- YOUR OBJECTIVE -
Each line from the one that has "- @fa[bomb gp-bullet-magenta]" through the final line of the listing is to be written out exactly, and no other line is.

- THE INPUT -
********************

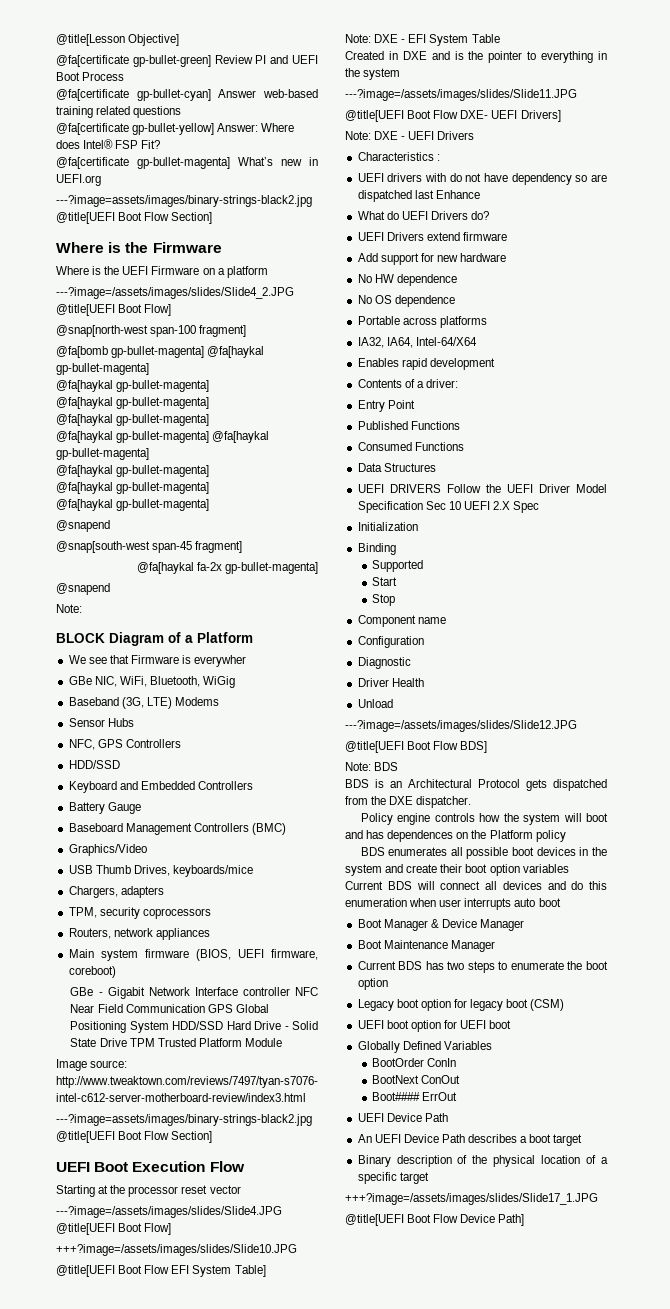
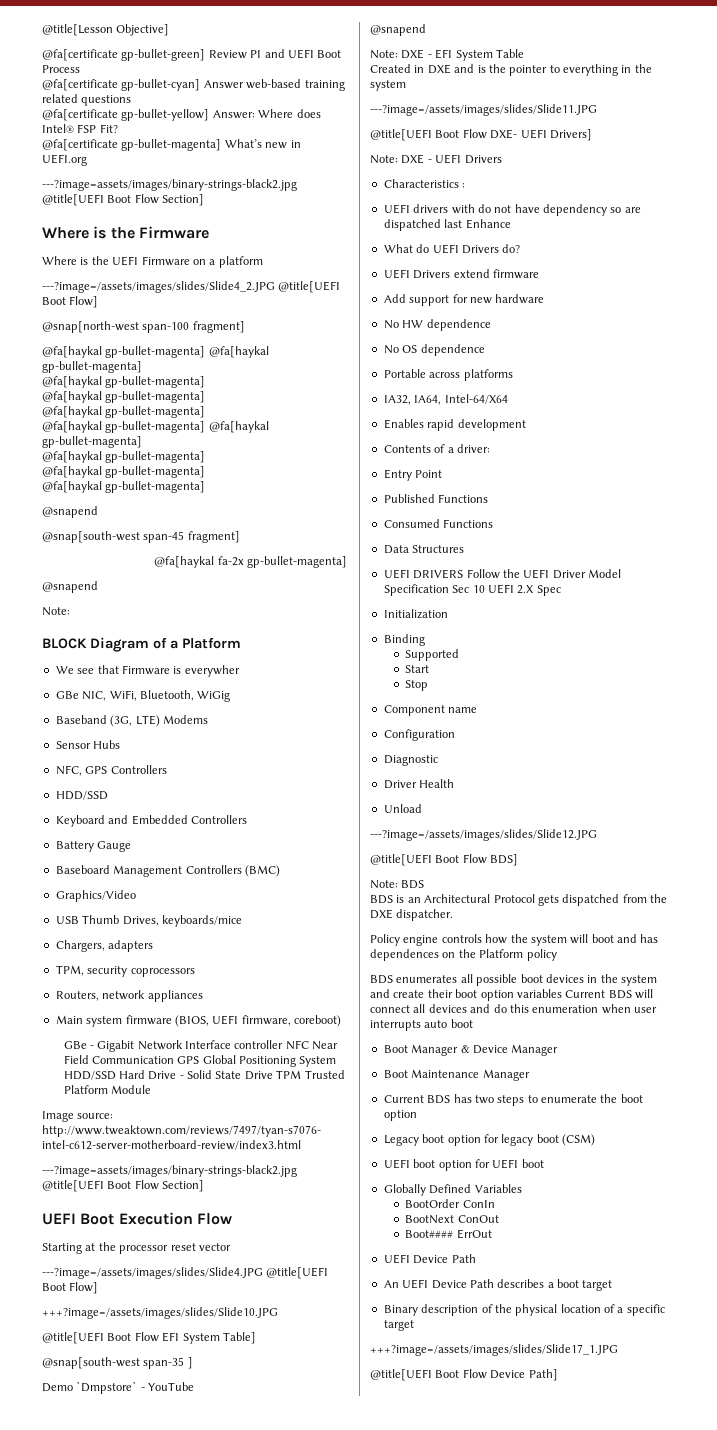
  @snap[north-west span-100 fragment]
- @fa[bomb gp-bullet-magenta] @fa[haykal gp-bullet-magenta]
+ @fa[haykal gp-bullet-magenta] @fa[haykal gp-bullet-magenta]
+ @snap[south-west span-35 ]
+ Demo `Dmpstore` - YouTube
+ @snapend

********************

- YOUR SOLUTION -
- @fa[bomb gp-bullet-magenta] @fa[haykal gp-bullet-magenta]
+ @fa[haykal gp-bullet-magenta] @fa[haykal gp-bullet-magenta]
+ @snap[south-west span-35 ]
+ Demo `Dmpstore` - YouTube
+ @snapend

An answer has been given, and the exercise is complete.